Samuel Simons Sanford (15 March 1849 – 6 January 1910) was an American pianist and educator.

==Early life==
He was born in Bridgeport, Connecticut.

==Education==
He studied piano in New York with William Mason (son of Lowell Mason and student of Franz Liszt and Ignaz Moscheles). He went to Paris and studied with Alfred Jaëll, Louis Plaidy (teacher of Hans von Bülow and many others), Théodore Ritter (another student of Liszt), and Édouard Batiste. In 1869, he became acquainted with Anton Rubinstein, and later studied with him.

==Career==
He travelled with Rubinstein during his first American tour in 1872–73. Ignacy Jan Paderewski changed his execution of octave playing after hearing Sanford play, and once described Sanford as the most musically gifted person he ever knew.

Sanford brought Sir Edward Elgar's music to American attention through the brothers Walter and Frank Damrosch and Theodore Thomas. He was instrumental in having Elgar awarded an honorary doctorate in music from Yale University in 1905; at the conferral ceremony on 28 June, Elgar's Pomp and Circumstance March No. 1 was played, instituting the tradition of playing noble processional music at graduation ceremonies.
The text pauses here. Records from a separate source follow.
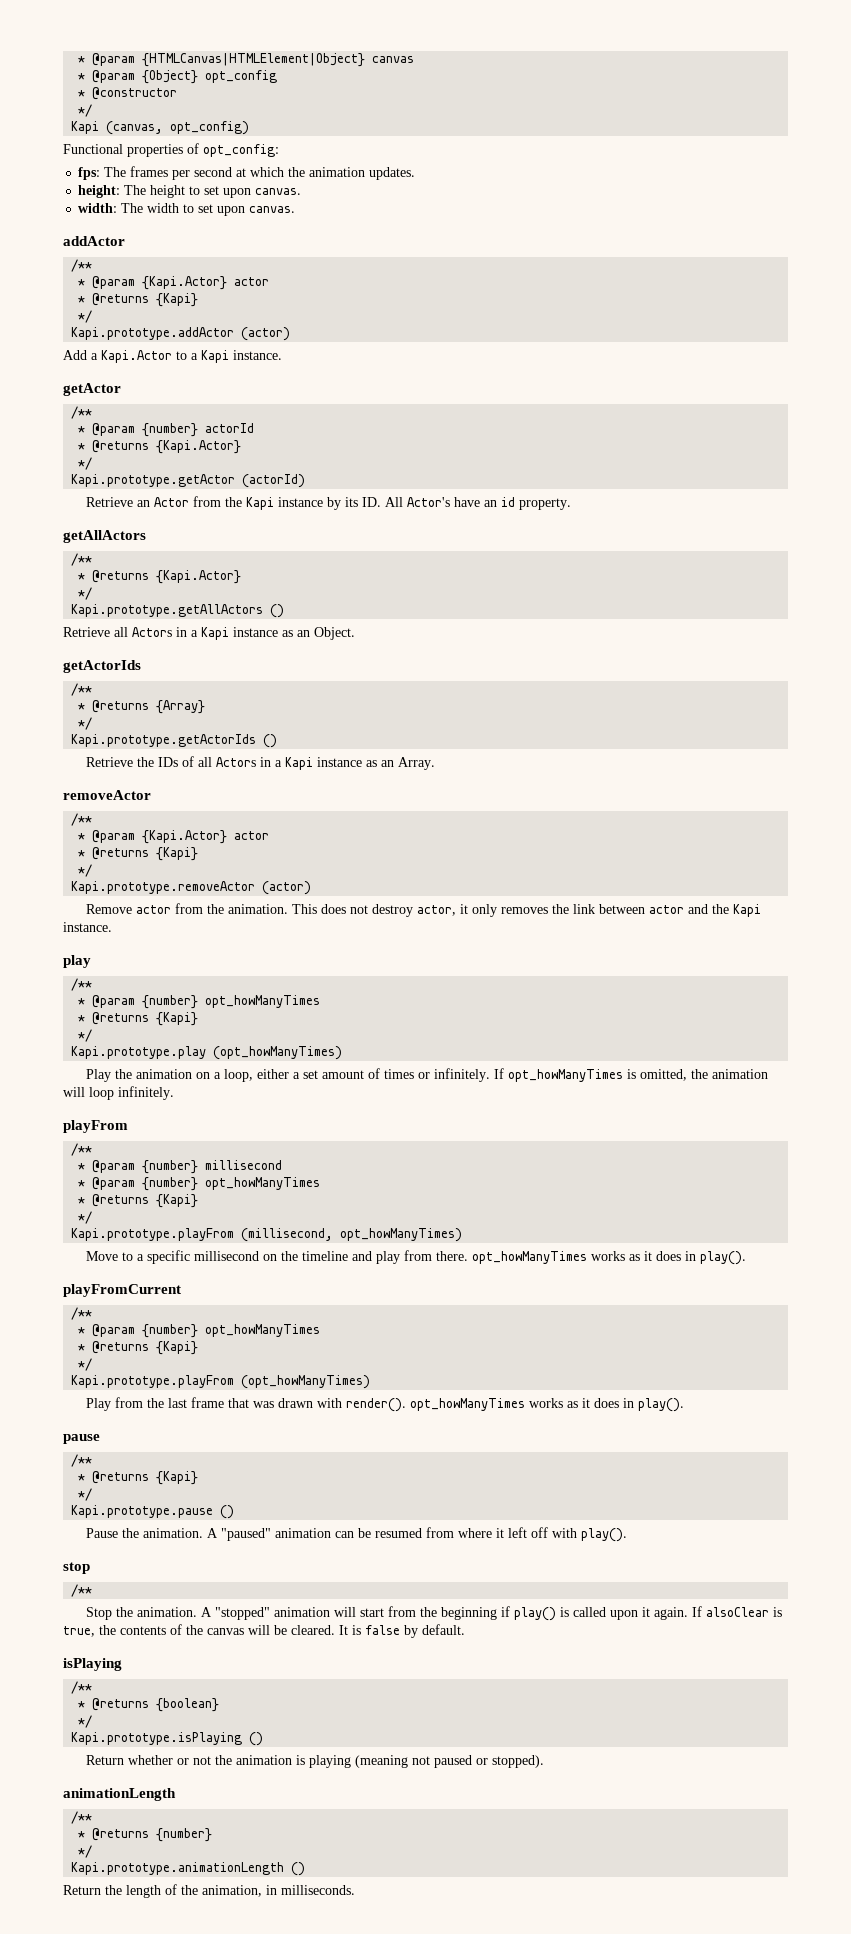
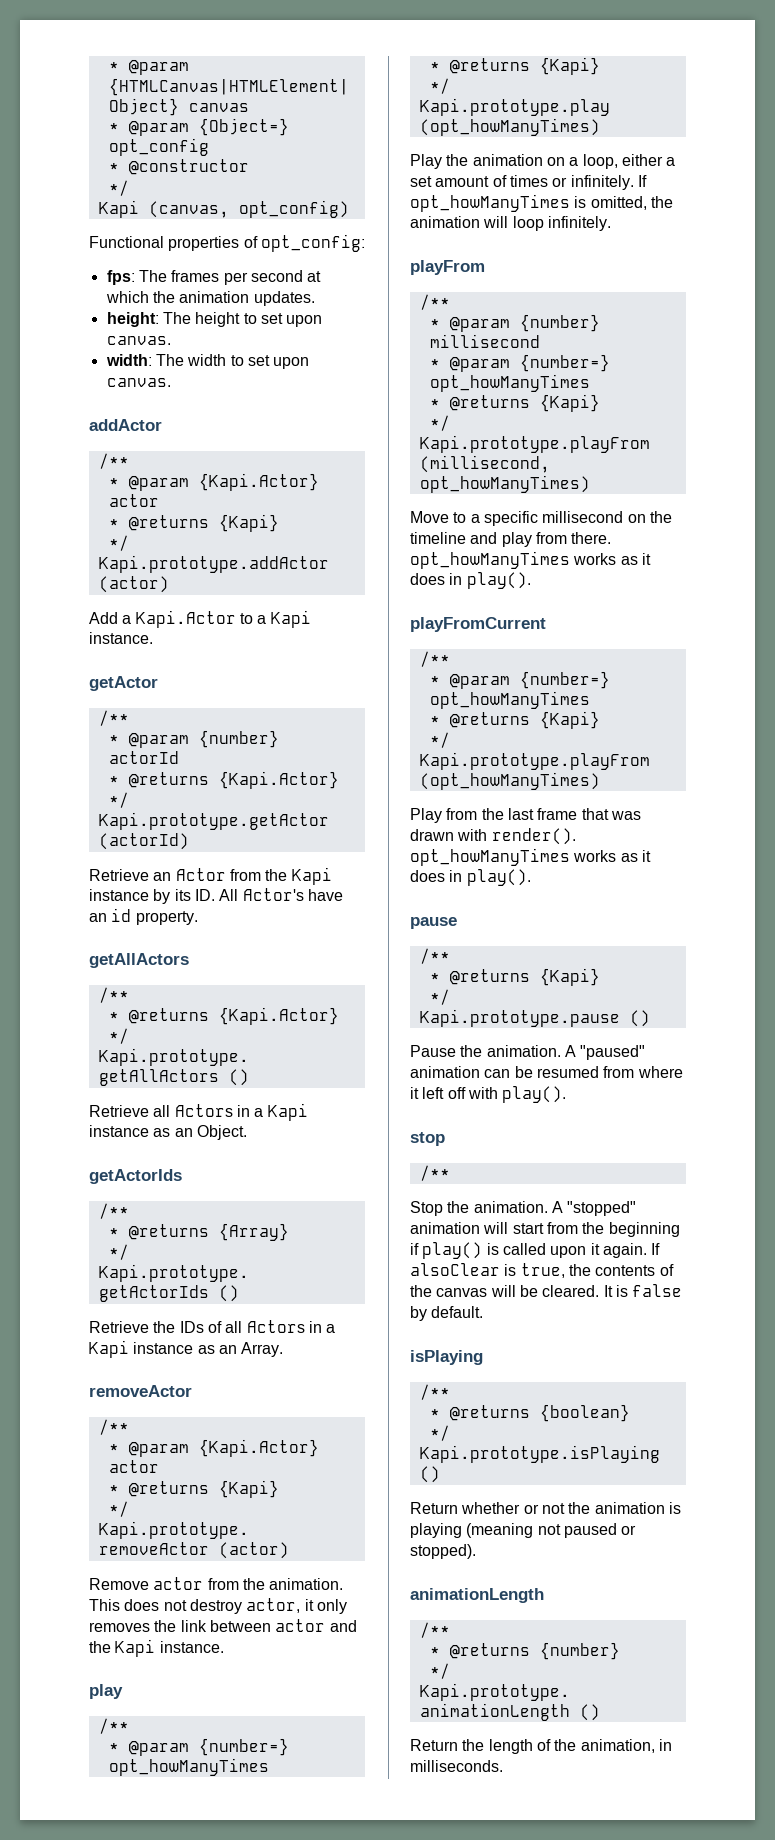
[142,70,199,84] {Object} -> [198,118,289,136] {Object=}
[142,995,199,1009] {number} -> [198,1738,289,1756] {number=}
[142,1177,199,1191] {number} -> [519,354,610,372] {number=}
[142,1324,199,1338] {number} -> [519,671,610,689] {number=}

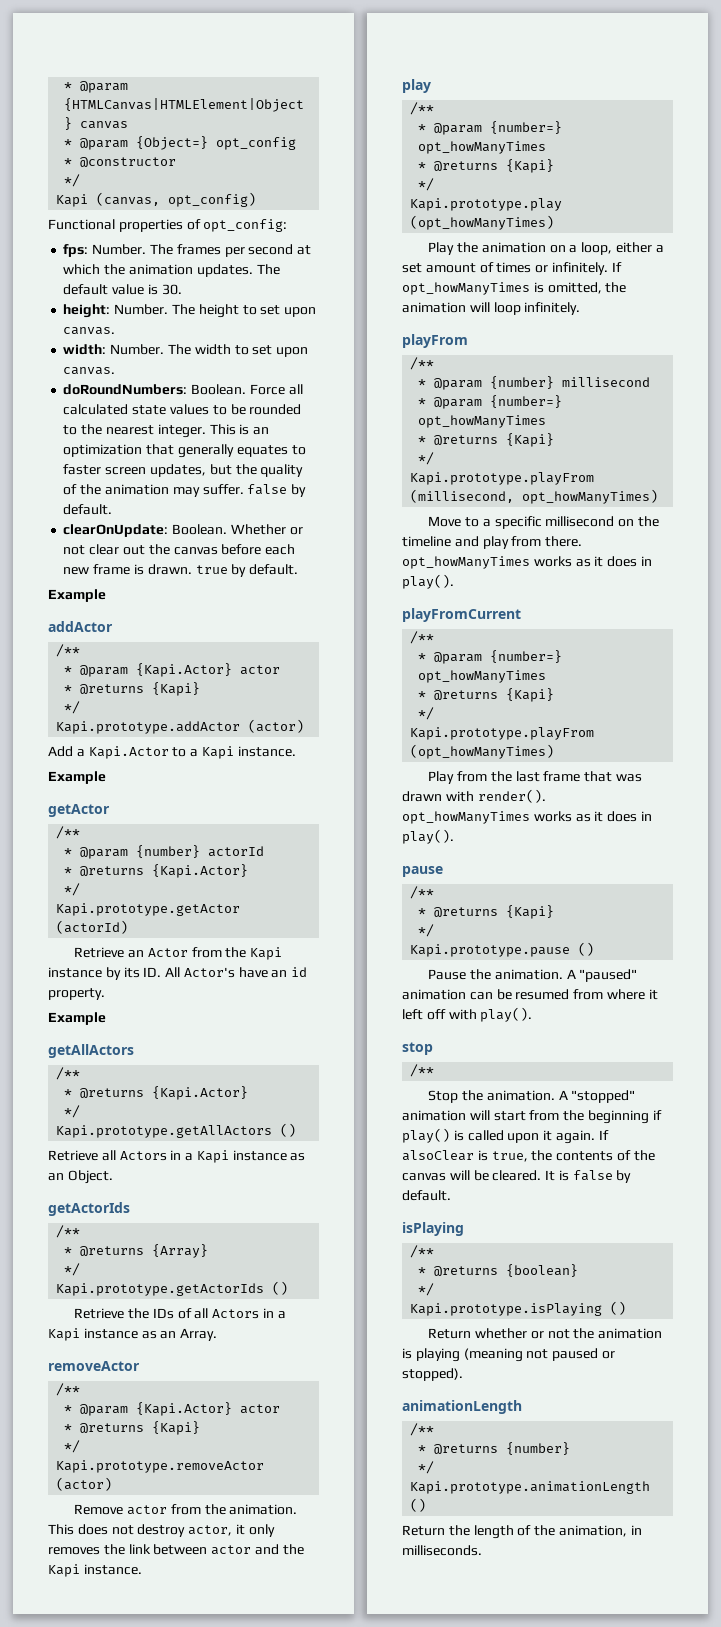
(135, 277) none -> [92,244,147,255] Number.
(315, 298) none -> [256,264,280,275] [63,284,182,295] The default value is 30.
(159, 319) none -> [114,304,169,315] Number.
(152, 360) none -> [110,344,165,355] Number.
(171, 382) none -> [63,384,303,395] [63,404,302,415] [63,424,270,438] [63,444,306,458] [63,464,304,477] [63,484,307,497] [63,504,113,515] [63,524,303,537] [63,544,296,555] [63,564,299,577] [48,589,106,602] // doRoundNumbers: Boolean. Force all calculated state values to be rounded to the nearest integer. This is an optimization that generally equates to faster screen updates, but the quality of the animation may suffer. false by default. // clearOnUpdate: Boolean. Whether or not clear out the canvas before each new frame is drawn. true by default. // Example
(153, 638) none -> [48,771,106,784] // Example
(198, 918) none -> [48,1012,106,1025] // Example

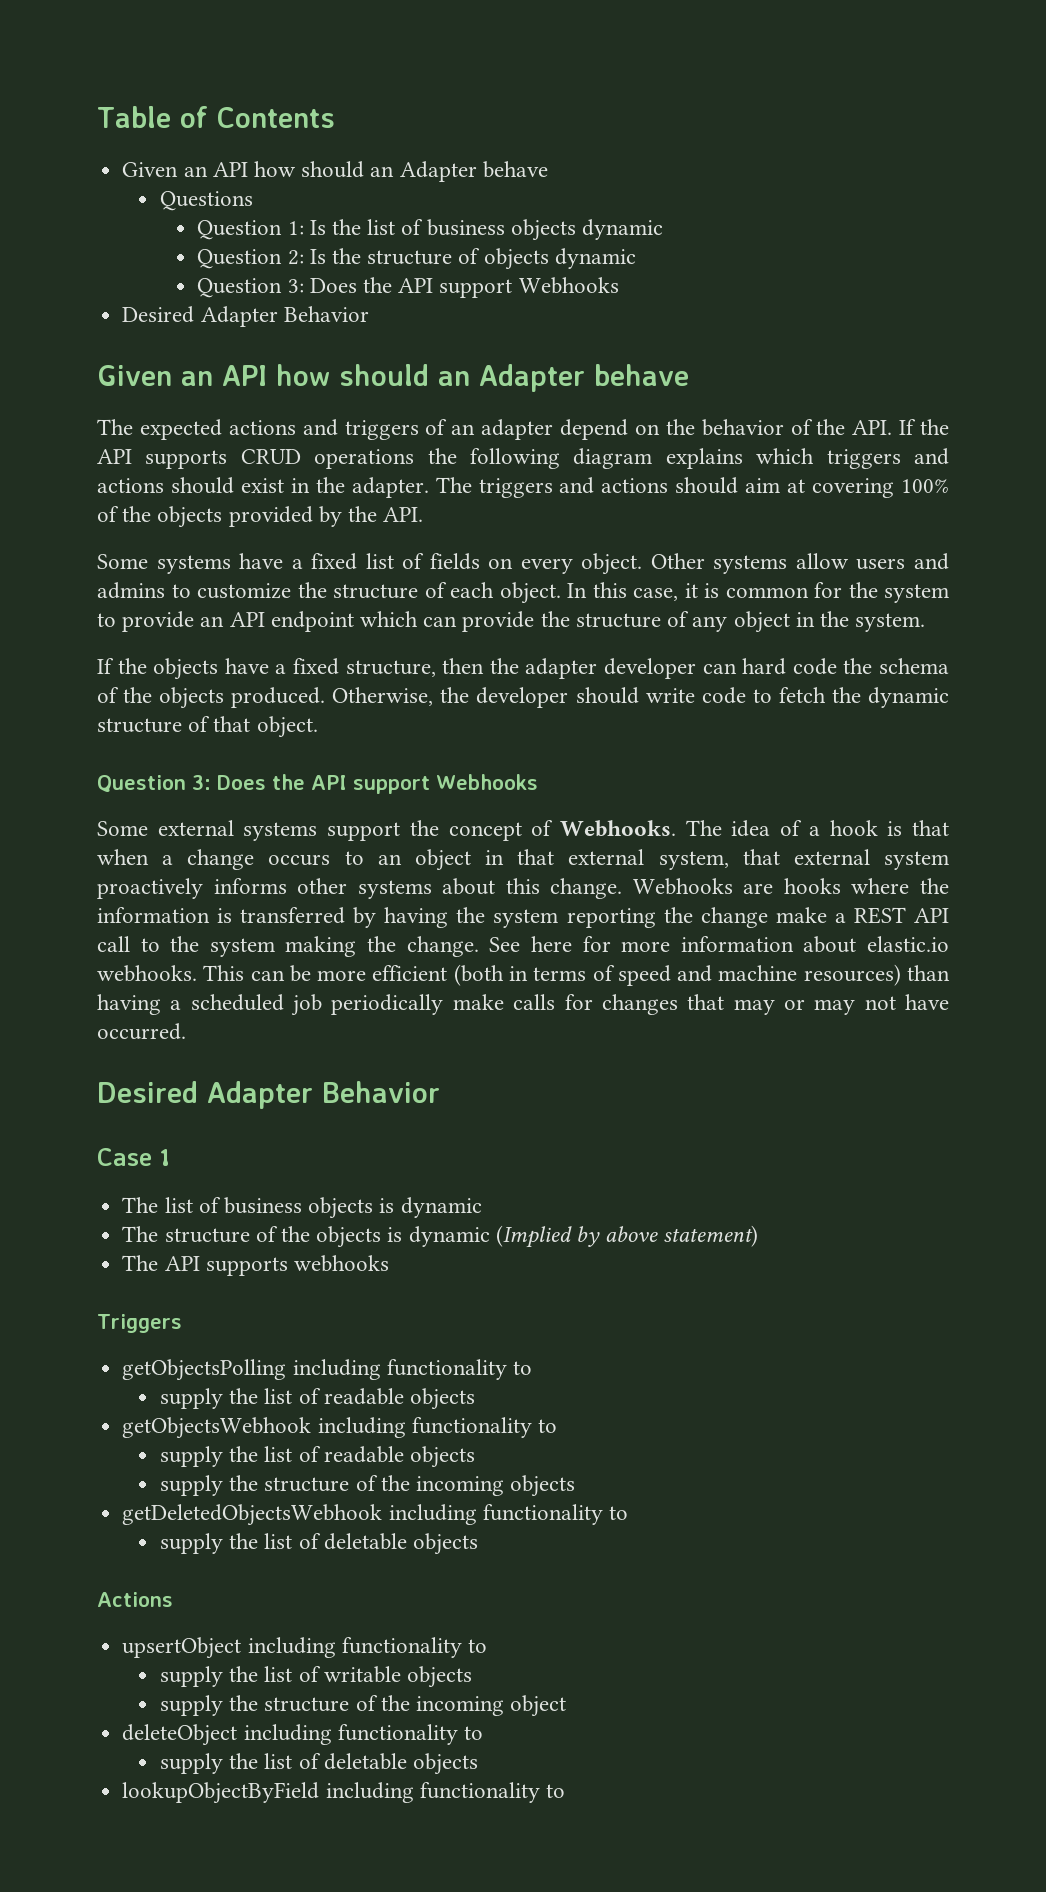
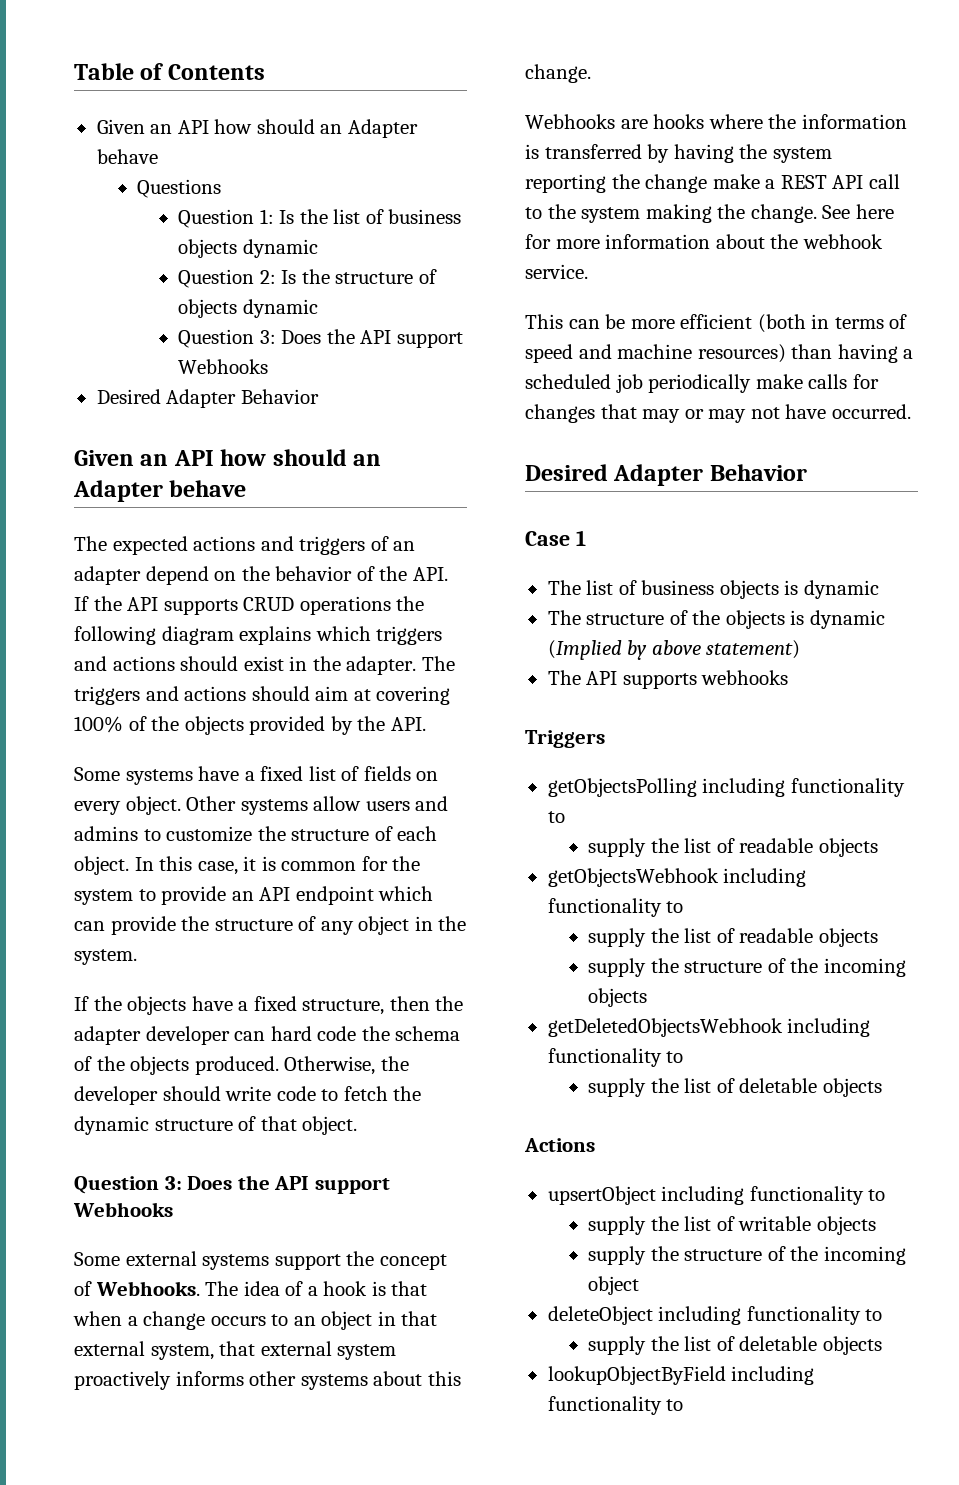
(623, 888) none -> (591, 73) //
[867,936,950,952] [97,965,197,982] elastic.io webhooks. -> [770,234,883,249] [525,264,588,279] the webhook service. //

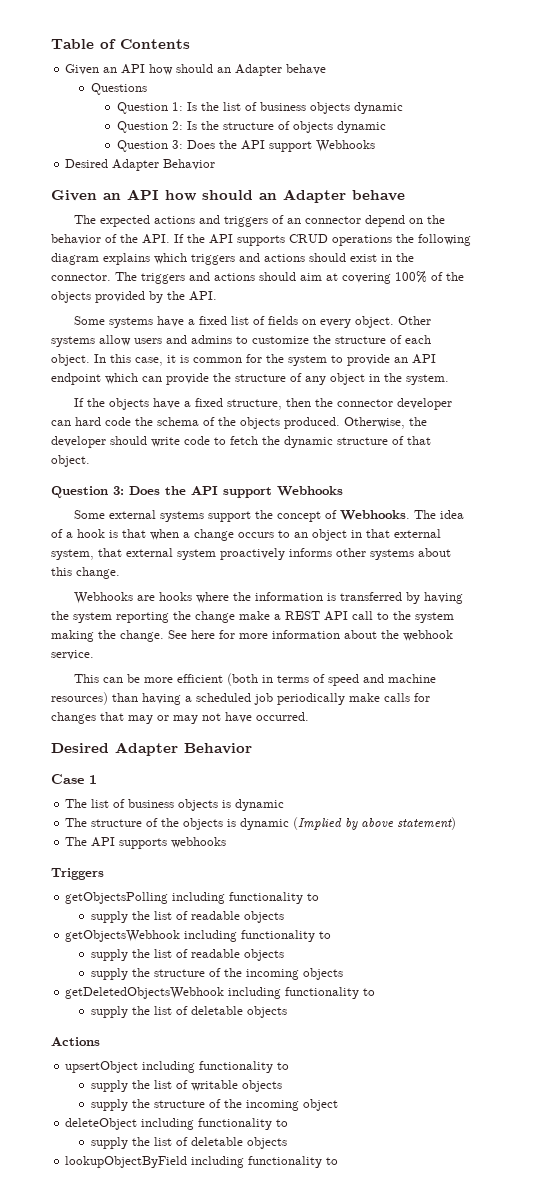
[74,566,141,585] adapter -> [304,216,361,224] connector
[346,656,417,675] adapter. -> [51,273,111,281] connector.
[74,1026,141,1045] adapter -> [336,399,393,407] connector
Later that year, Elgar returned the compliment by dedicating his Introduction and Allegro to Sanford.

Sanford joined the Yale Music Faculty as Professor of Applied Music in 1894, along with Horatio Parker as Professor of Theory. During the sixteen years he worked at Yale, he refused to be paid any salary as he was independently wealthy.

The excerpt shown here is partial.